Dopo settimane di dominio incontrastato al botteghino statunitense, arriva nelle sale italiane Baby Boss, l’ultima pellicola animata targata DreamWorks. La storia parla di Timothy Templeton, un bambino di sette anni dalla fervida immaginazione, che inaspettatamente vede la sua vita cambiare: l’improvviso arrivo di un fratellino sconvolge infatti la sua ormai stabilita routine famigliare e fa vacillare la fiducia verso i propri genitori.
Tuttavia, la situazione è perfino più strana di quanto appaia, poiché il neonato è in realtà Baby Boss, un impiegato sotto copertura di un’azienda celeste incaricata di produrre in serie nuovi bambini. Inizialmente in conflitto, Tim e Baby Boss si troveranno costretti ad allearsi per il bene comune, scoprendo anche di provare affetto l’uno per l’altro.

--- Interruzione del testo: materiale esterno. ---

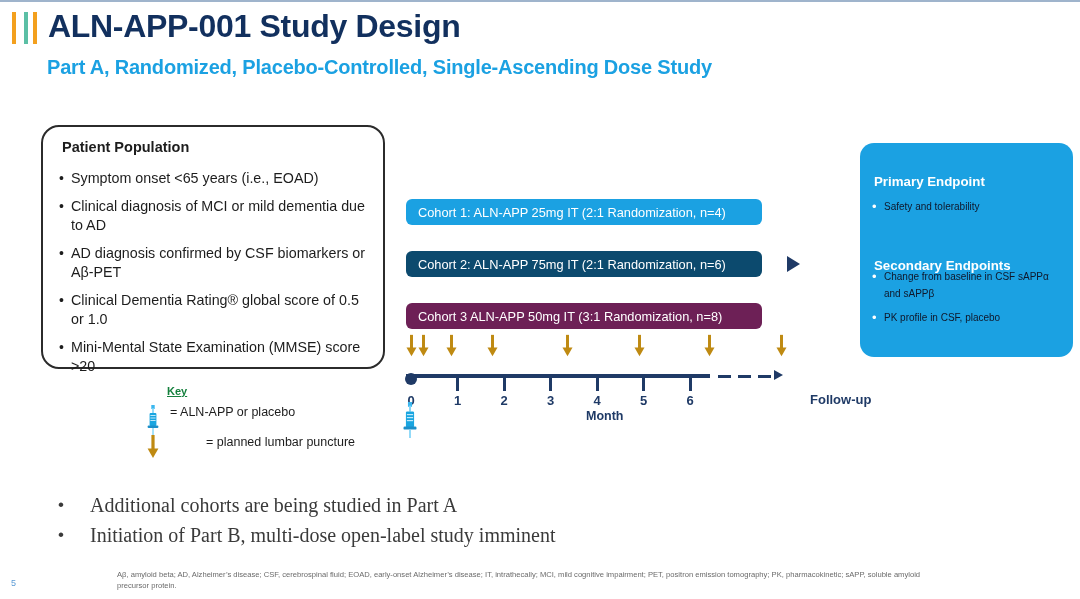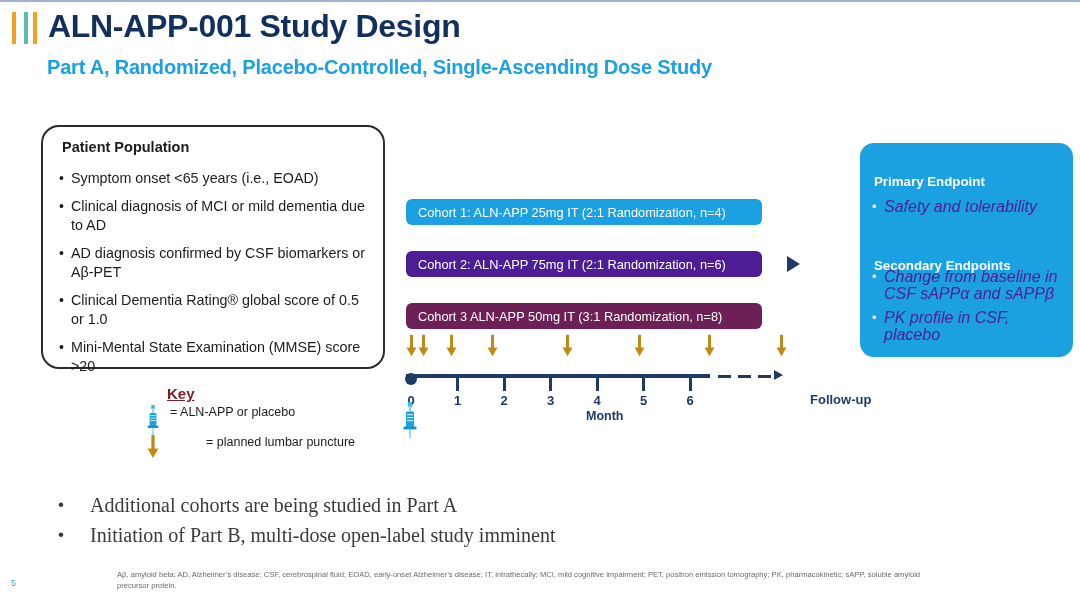"Safety and tolerability" .ep-text { color: #4c1d95 -> #0f172a; font-size: 16px -> 10px; font-style: italic -> none }
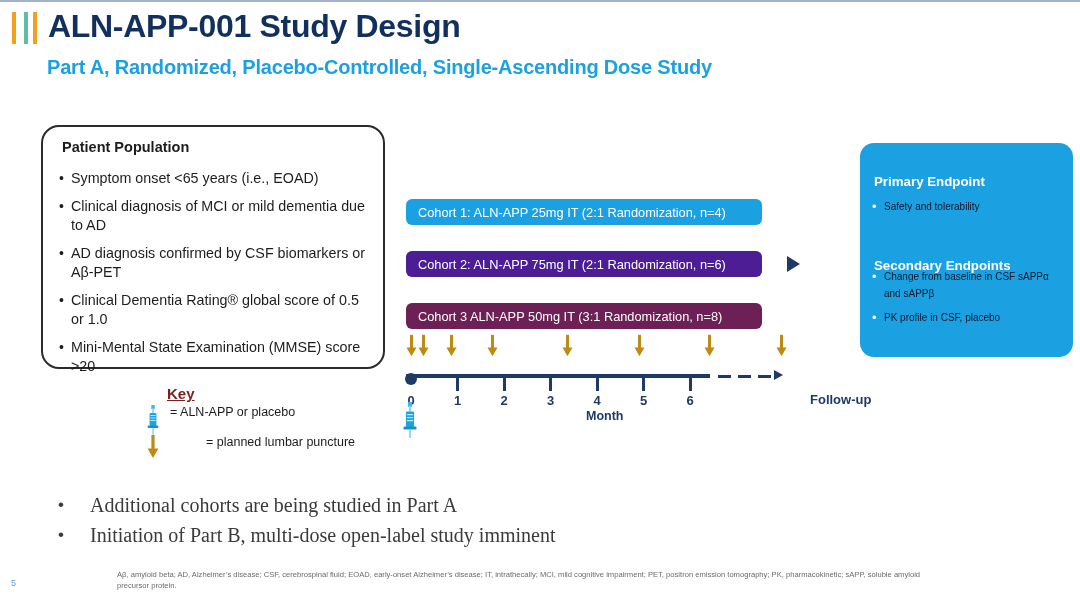"Cohort 2: ALN-APP 75mg IT" .cohort.c2 { background: #4c1d95 -> #0c4a6e }
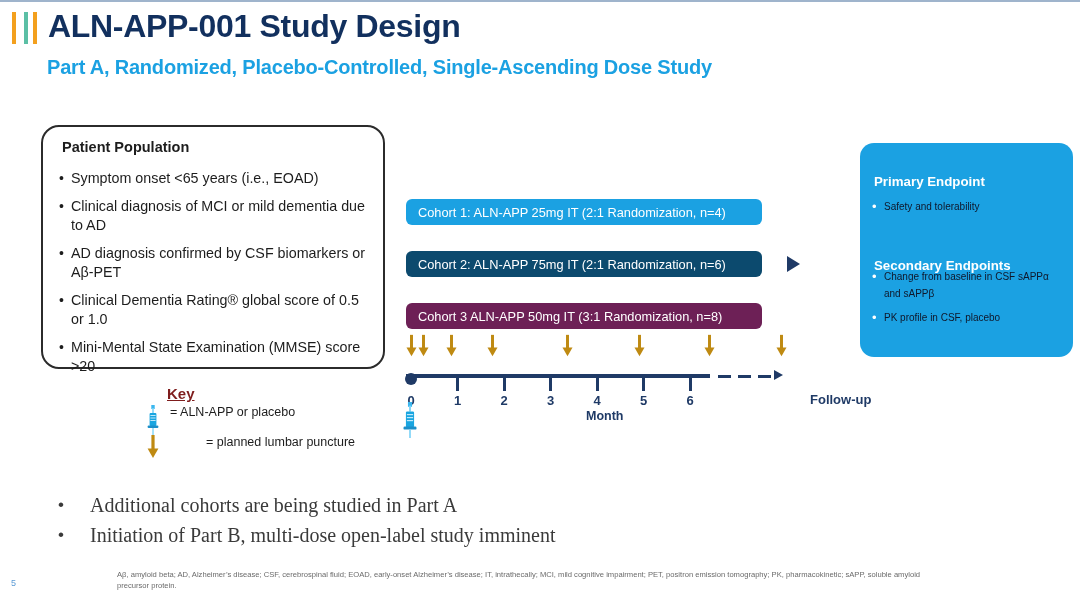"Key" .key-title { color: #7f1d1d -> #15803d; font-size: 15px -> 11px }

Scritto dallo sceneggiatore di due episodi di Austin Powers e diretto dal regista dell’intera saga di Madagascar, Baby Boss si presenta fin da subito come una commedia d’animazione intelligente e divertente, indirizzata chiaramente ad un audience infantile ma capace di far sorridere anche un pubblico più maturo.
Nonostante non proponga trame complesse e sfaccettate come le recenti produzioni Disney/Pixar, l’ultimo lavoro DreamWorks offre un campionario di battute divertenti e di momenti esilaranti, che non fanno eccessivamente pesare il circoscritto target di riferimento. Anche la morale, necessaria ma spesso fin troppo ingombrante in prodotti di questo taglio, risulta perfettamente calibrata con il contesto narrativo, dispensando non eccessive puntualizzazioni sull’importanza della famiglia.
Vero mattatore e centro focale dell’umorismo è tuttavia il giovane protagonista: Baby Boss. Già sulla carta una figura vincente per il marketing affino, il neonato in abito scuro appare infatti come il personaggio più riuscito della storia, alternando sguardi dolci a comportamenti adulti. La sue caratterizzazioni fisiche – dalla testa sproporzionata ai primi piani del suo sedere – permetto altresì una sottile ipertrofia visiva, che si inserisce perfettamente nell’equilibrato contesto.
Inoltre, il rapporto di amore e odio con il fratello Tim accresce la riuscita di gag dalle tematiche più svariate, capaci di chiamare in causa l’amore famigliare, l’ossessione comune verso bambini e cuccioli e perfino le ideologie cristiane.
Non da ultimo, assolutamente lodevole è la più concreta resa visiva. Oltre all’abituale animazione computerizzata che rilegge la realtà ricorrendo a stili generalmente comuni, interessanti sono alcuni passaggi più particolari. Anzitutto, le numerose parentesi immaginarie di Tim intrecciano estetiche stilizzate a sfondi volutamente in 2D, perfetti per etichettare tali sequenze come momenti-altri rispetto alla story-line principale.
Parallelamente, il breve flashback che racconta la vita dell’antagonista Francis E. Francis viene narrato come se fosse un enorme libro pop-up, riprendendo uno stile di disegno che riecheggia gli intervalli in stop motion de Il Piccolo Principe.